**EXERCISE**
Of the material below, only the lines from the line containing "(308, 491) none" down to the line containing "[128,1654,453,1672] // ポート以外の設定を共通で設定します。 ->" belong in the answer, written out exactly.

**RECORDS FOR THE EXERCISE**
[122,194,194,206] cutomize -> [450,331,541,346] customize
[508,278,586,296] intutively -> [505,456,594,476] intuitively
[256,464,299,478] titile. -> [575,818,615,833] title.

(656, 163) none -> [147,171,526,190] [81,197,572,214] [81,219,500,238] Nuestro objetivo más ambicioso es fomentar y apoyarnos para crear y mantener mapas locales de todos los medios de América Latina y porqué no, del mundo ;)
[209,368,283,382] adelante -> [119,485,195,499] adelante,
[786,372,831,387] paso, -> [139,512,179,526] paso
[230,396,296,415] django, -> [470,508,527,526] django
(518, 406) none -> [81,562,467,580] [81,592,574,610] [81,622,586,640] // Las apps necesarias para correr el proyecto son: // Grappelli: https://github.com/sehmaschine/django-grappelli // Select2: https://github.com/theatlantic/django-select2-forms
==
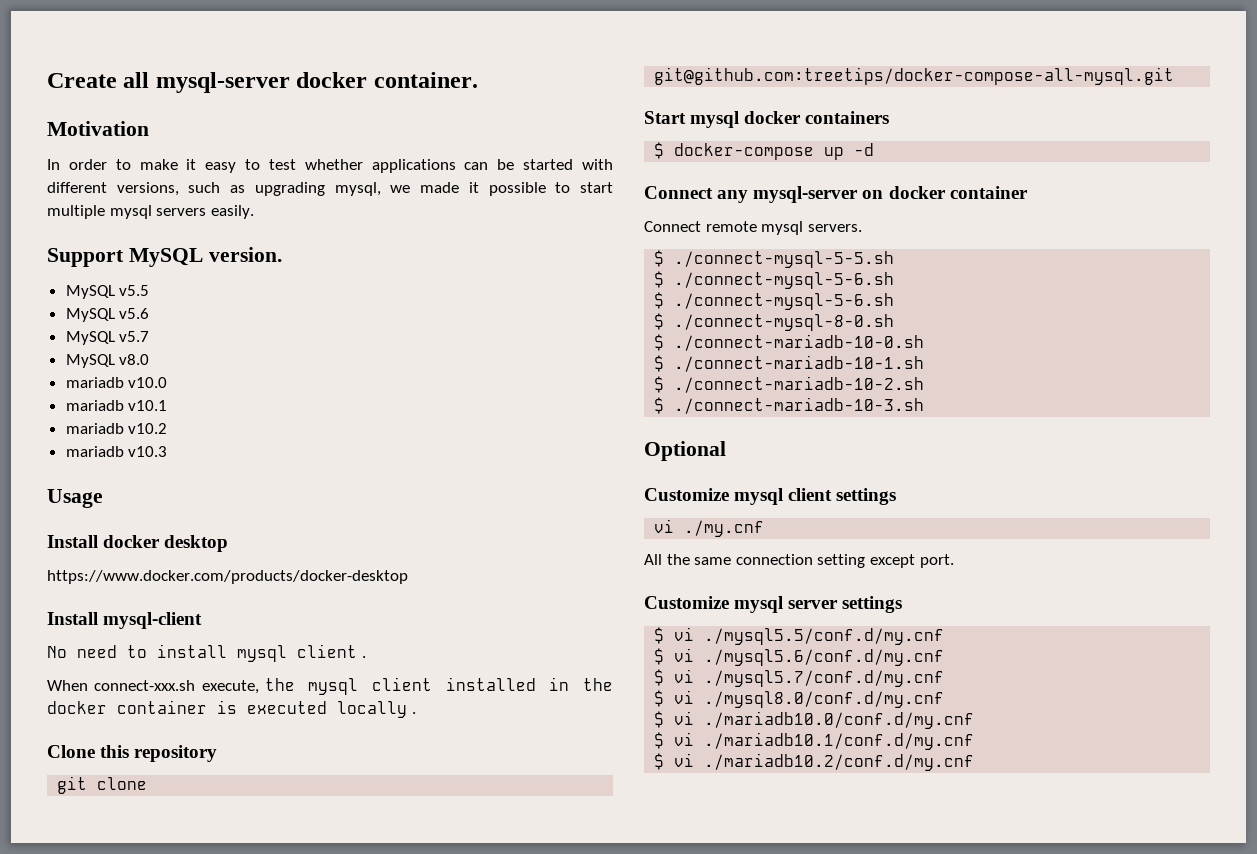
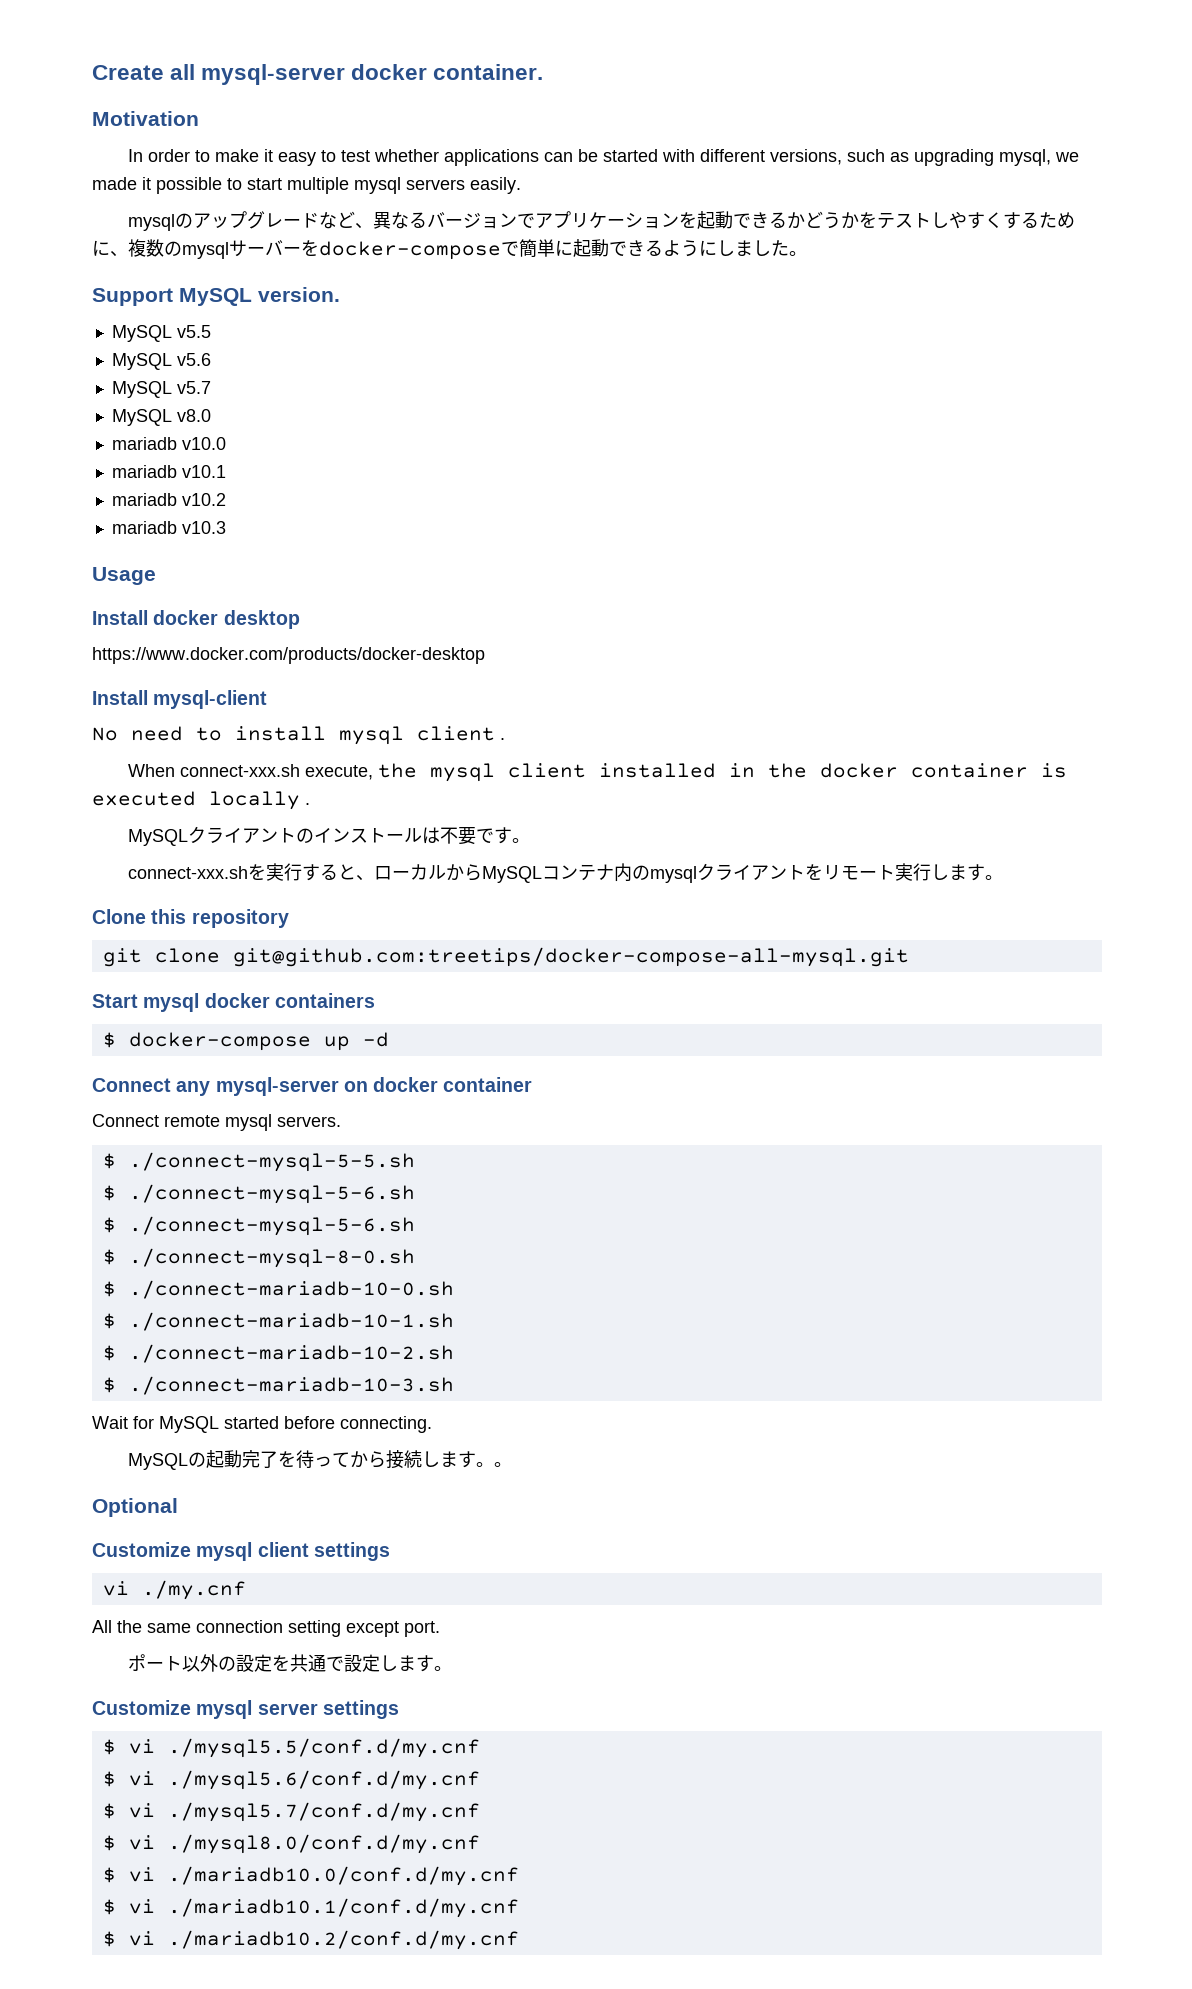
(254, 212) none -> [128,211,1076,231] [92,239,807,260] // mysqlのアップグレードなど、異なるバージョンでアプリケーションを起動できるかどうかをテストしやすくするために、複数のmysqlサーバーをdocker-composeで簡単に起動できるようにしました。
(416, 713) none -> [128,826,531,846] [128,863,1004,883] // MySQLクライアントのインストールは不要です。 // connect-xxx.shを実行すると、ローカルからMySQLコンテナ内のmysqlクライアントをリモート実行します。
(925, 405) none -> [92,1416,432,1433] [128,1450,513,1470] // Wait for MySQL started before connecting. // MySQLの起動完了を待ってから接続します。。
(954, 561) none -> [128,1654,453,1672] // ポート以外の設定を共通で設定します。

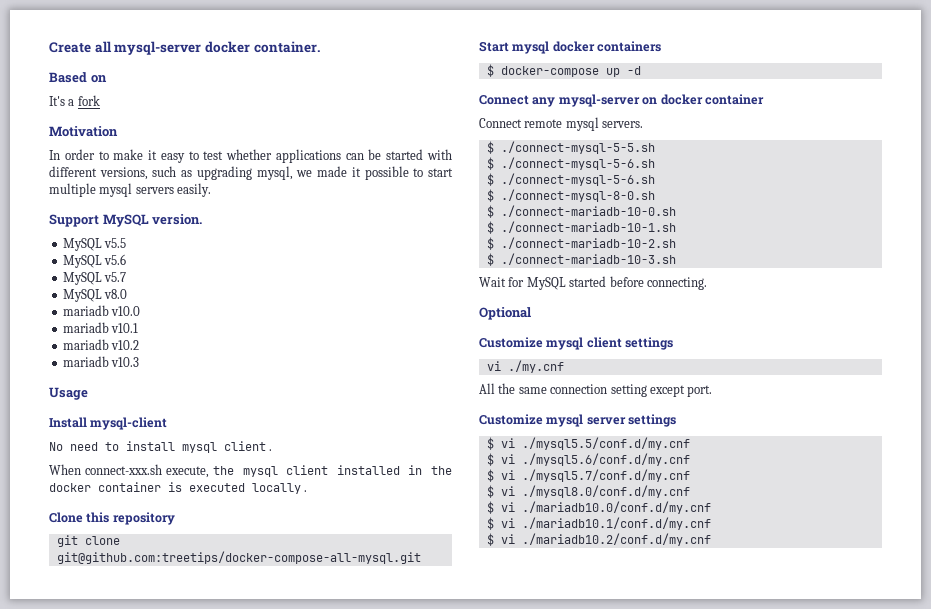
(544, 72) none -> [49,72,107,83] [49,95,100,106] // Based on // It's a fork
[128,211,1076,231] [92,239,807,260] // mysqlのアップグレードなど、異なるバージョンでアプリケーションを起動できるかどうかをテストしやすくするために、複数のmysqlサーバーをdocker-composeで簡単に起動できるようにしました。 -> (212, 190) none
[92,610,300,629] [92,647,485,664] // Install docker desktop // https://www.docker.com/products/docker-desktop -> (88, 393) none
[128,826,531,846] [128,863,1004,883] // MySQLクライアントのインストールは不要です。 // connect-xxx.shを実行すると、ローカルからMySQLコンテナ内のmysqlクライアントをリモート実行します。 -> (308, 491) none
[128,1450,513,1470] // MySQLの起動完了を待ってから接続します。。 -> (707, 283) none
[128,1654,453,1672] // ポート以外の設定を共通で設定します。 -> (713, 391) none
--
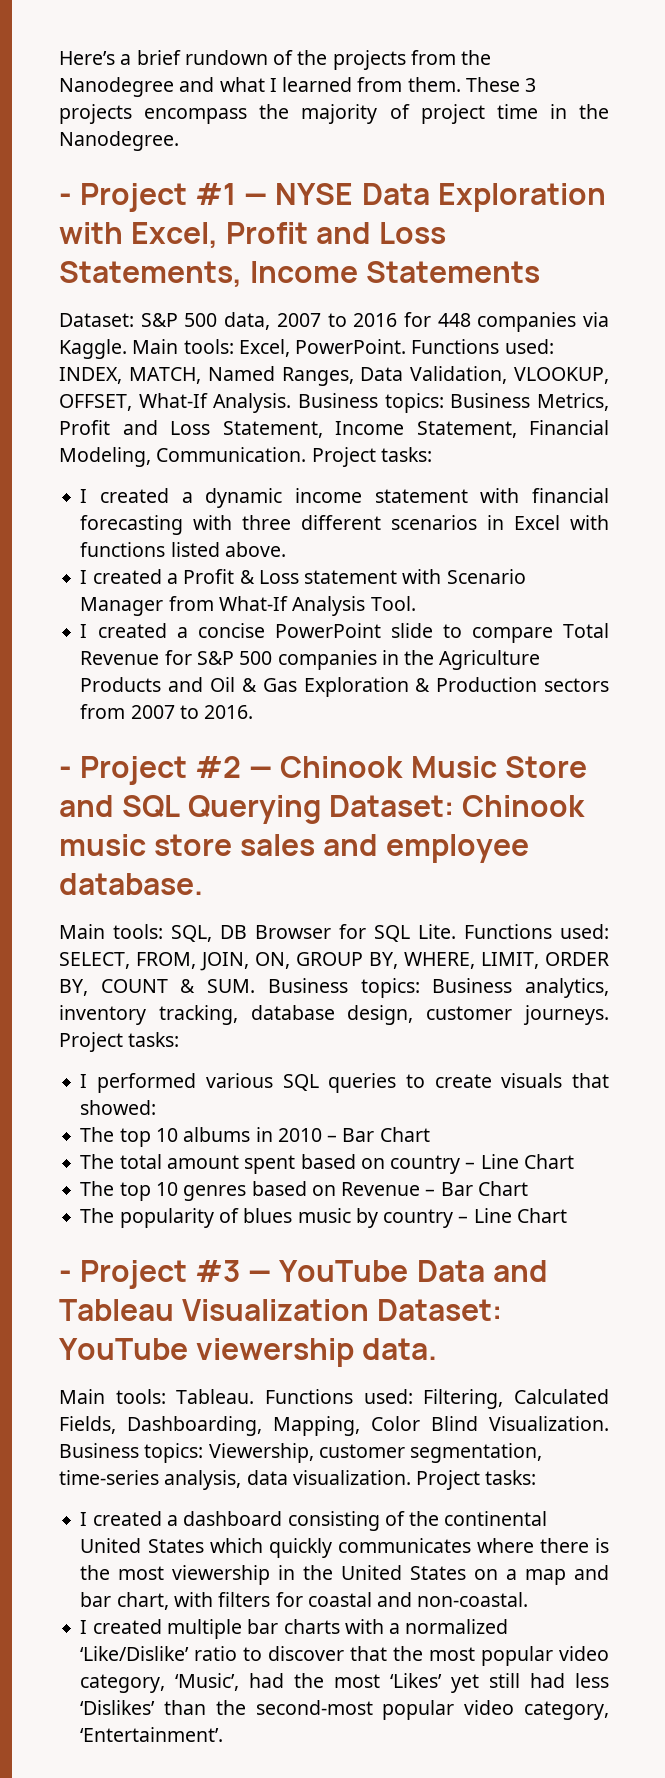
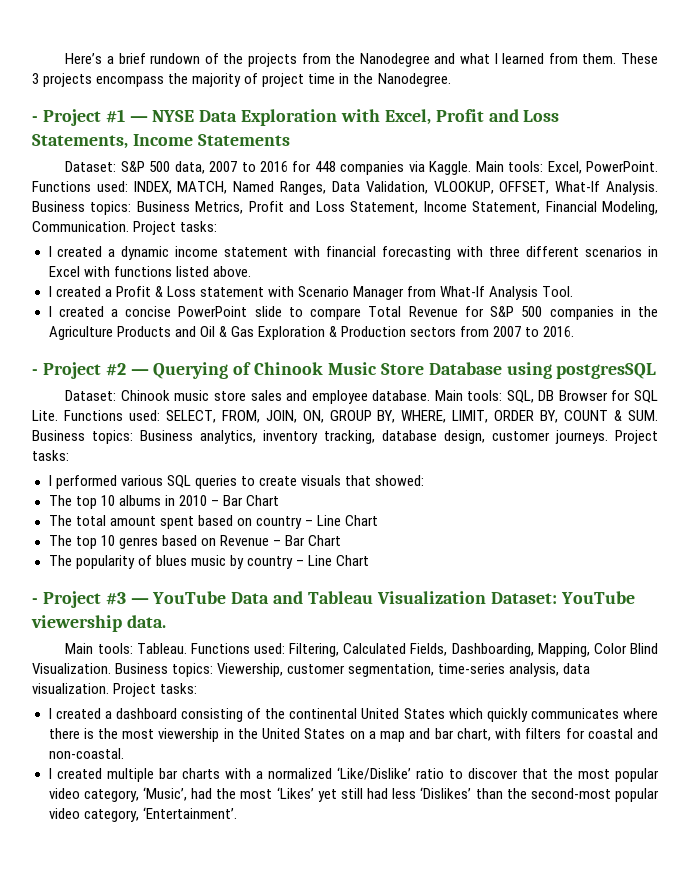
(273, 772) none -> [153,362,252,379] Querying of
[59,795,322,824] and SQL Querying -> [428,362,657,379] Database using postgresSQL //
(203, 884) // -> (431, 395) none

**RESPONSE TO THE EXERCISE**
[128,826,531,846] [128,863,1004,883] // MySQLクライアントのインストールは不要です。 // connect-xxx.shを実行すると、ローカルからMySQLコンテナ内のmysqlクライアントをリモート実行します。 -> (308, 491) none
[128,1450,513,1470] // MySQLの起動完了を待ってから接続します。。 -> (707, 283) none
[128,1654,453,1672] // ポート以外の設定を共通で設定します。 -> (713, 391) none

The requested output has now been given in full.